The Flash PMI had jumped to a four-month high of 50.1 in August. This was up from an 11-month low of 47.7 in July.
But a look at the sub-indices showed that external demand remains weak. New export orders fell for the fifth straight month, and at a slightly quicker pace than that in July.
And the sub-index on employment wasn’t much better, with employment levels decreasing for the fifth straight month but at a slower pace.
“This implies that growth in China’s manufacturing sector has started to stabilise on the back of a modest rebound of new orders and output,” said Hongbin Qu, HSBC chief economist, China, in a press release.
“This was mainly driven by the initial filtering through of recent stimulus measures and companies’ restocking activities. We expect some upside surprises to China’s growth in the coming months.”
Meanwhile, official manufacturing PMI climbed to 16-month high of 51 in August.

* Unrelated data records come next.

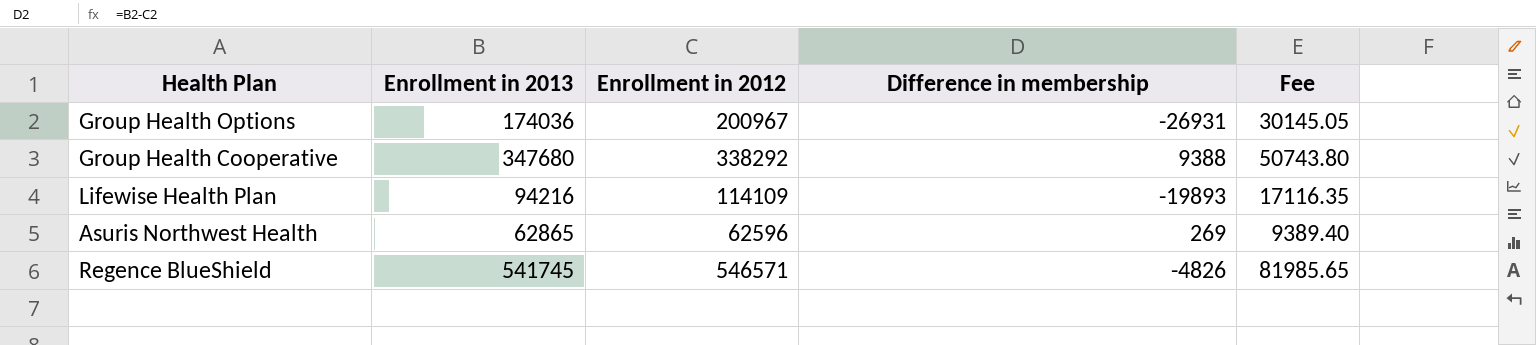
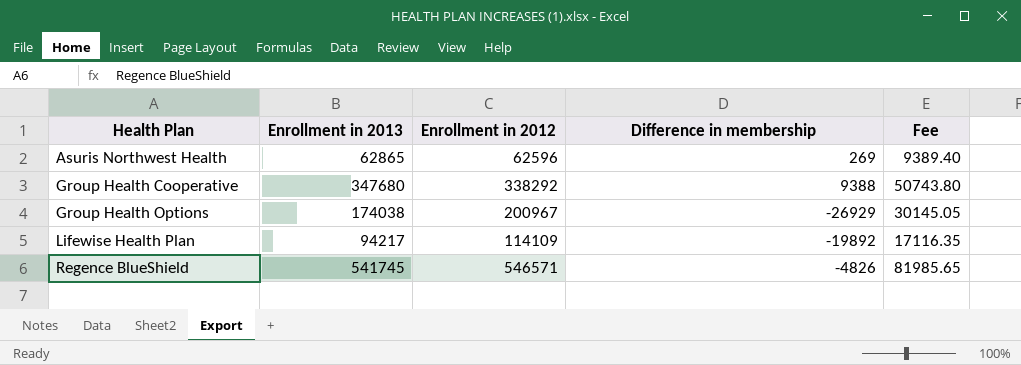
row order: none -> Health Plan ascending
Group Health Options | Enrollment in 2013: 174036 -> 174038
Group Health Options | Difference in membership: -26931 -> -26929
Lifewise Health Plan | Enrollment in 2013: 94216 -> 94217
Lifewise Health Plan | Difference in membership: -19893 -> -19892

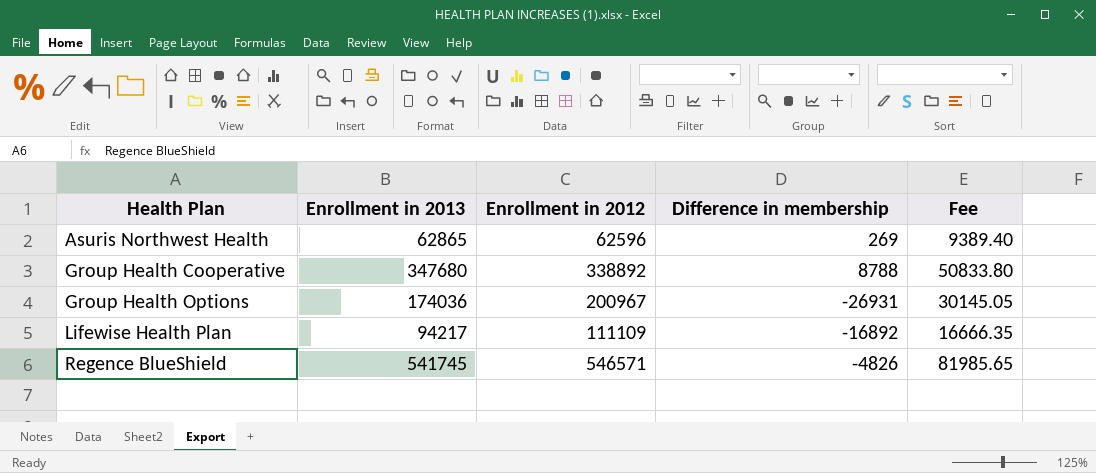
Group Health Cooperative | Enrollment in 2012: 338292 -> 338892
Group Health Cooperative | Difference in membership: 9388 -> 8788
Group Health Cooperative | Fee: 50743.80 -> 50833.80
Group Health Options | Enrollment in 2013: 174038 -> 174036
Group Health Options | Difference in membership: -26929 -> -26931
Lifewise Health Plan | Enrollment in 2012: 114109 -> 111109
Lifewise Health Plan | Difference in membership: -19892 -> -16892
Lifewise Health Plan | Fee: 17116.35 -> 16666.35

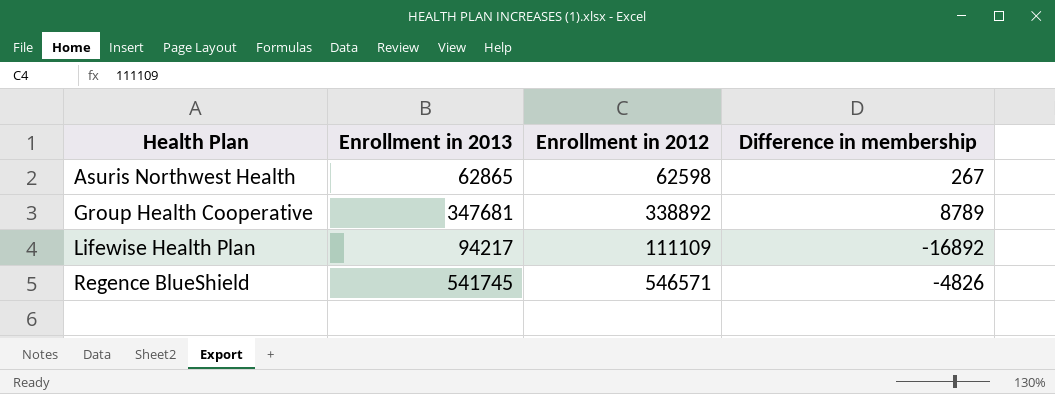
column Fee | formula: [Enrollment in 2012] * 0.15 -> none
row Group Health Options: 174036 | 200967 | -26931 | 30145.05 -> none
Asuris Northwest Health | Enrollment in 2012: 62596 -> 62598
Asuris Northwest Health | Difference in membership: 269 -> 267
Group Health Cooperative | Enrollment in 2013: 347680 -> 347681
Group Health Cooperative | Difference in membership: 8788 -> 8789

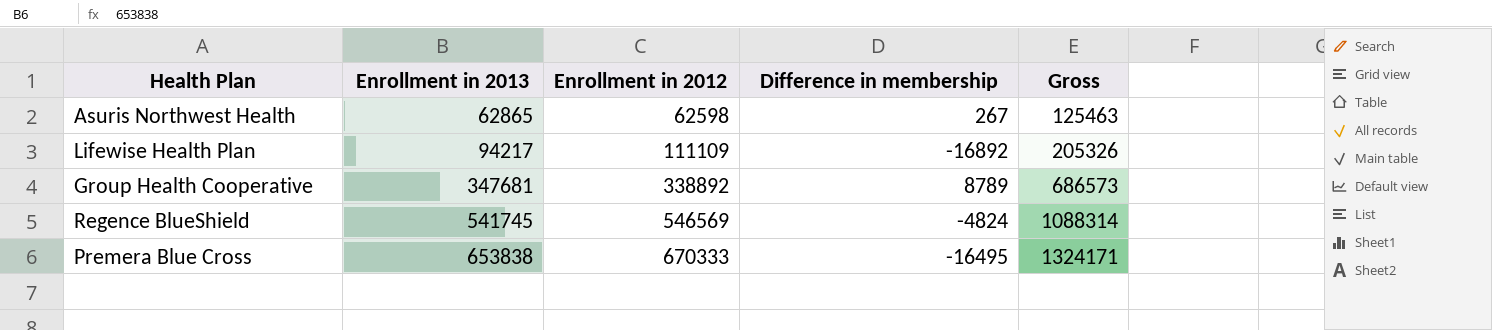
row order: Health Plan ascending -> Enrollment in 2013 ascending
column Gross | formula: none -> [Enrollment in 2013] + [Enrollment in 2012]
Regence BlueShield | Enrollment in 2012: 546571 -> 546569
Regence BlueShield | Difference in membership: -4826 -> -4824
row Premera Blue Cross: none -> 653838 | 670333 | -16495 | 1324171

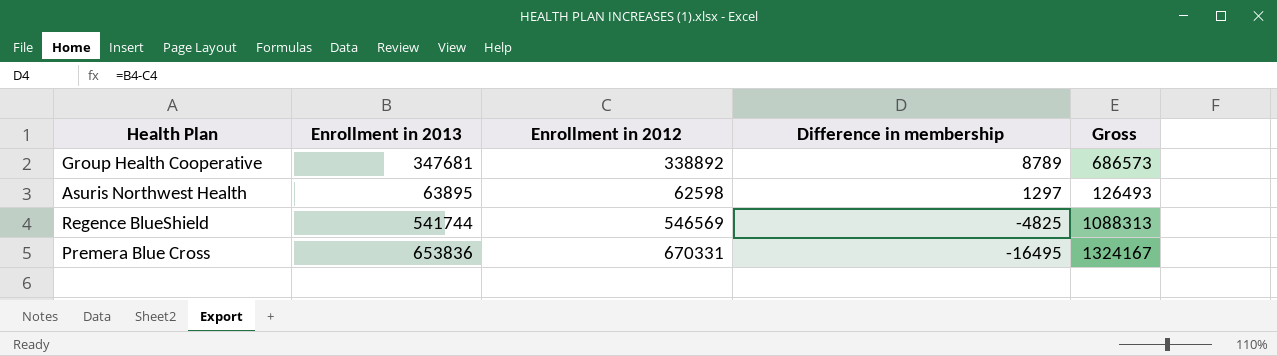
row order: Enrollment in 2013 ascending -> Difference in membership descending
row Lifewise Health Plan: 94217 | 111109 | -16892 | 205326 -> none
Asuris Northwest Health | Enrollment in 2013: 62865 -> 63895
Asuris Northwest Health | Difference in membership: 267 -> 1297
Asuris Northwest Health | Gross: 125463 -> 126493
Regence BlueShield | Enrollment in 2013: 541745 -> 541744
Regence BlueShield | Difference in membership: -4824 -> -4825
Regence BlueShield | Gross: 1088314 -> 1088313
Premera Blue Cross | Enrollment in 2013: 653838 -> 653836
Premera Blue Cross | Enrollment in 2012: 670333 -> 670331
Premera Blue Cross | Gross: 1324171 -> 1324167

A reading below 50 signals contraction.
While the official series is still performing better than the HSBC series, both show an improvement in China’s manufacturing sector.
China has said that is has suspended industry-specific data from its official PMI report because they couldn’t “ensure all industry-specific data can reach accuracy requirements,” according to a statistics agency official.
“The official PMI report painted a picture of a domestic demand-led recovery,” Societe Generale’s Wei Yao said in a note after the official PMI release. “Although we remain cautious of the sustainability of this recovery, given such a momentum, data in the next two months will probably continue on a positive trend.”
With China’s Q2 GDP slowing to 7.5% and rising concerns about the health of the Chinese economy, Premier Li Keqiang said 7.5% would be the growth floor for 2013.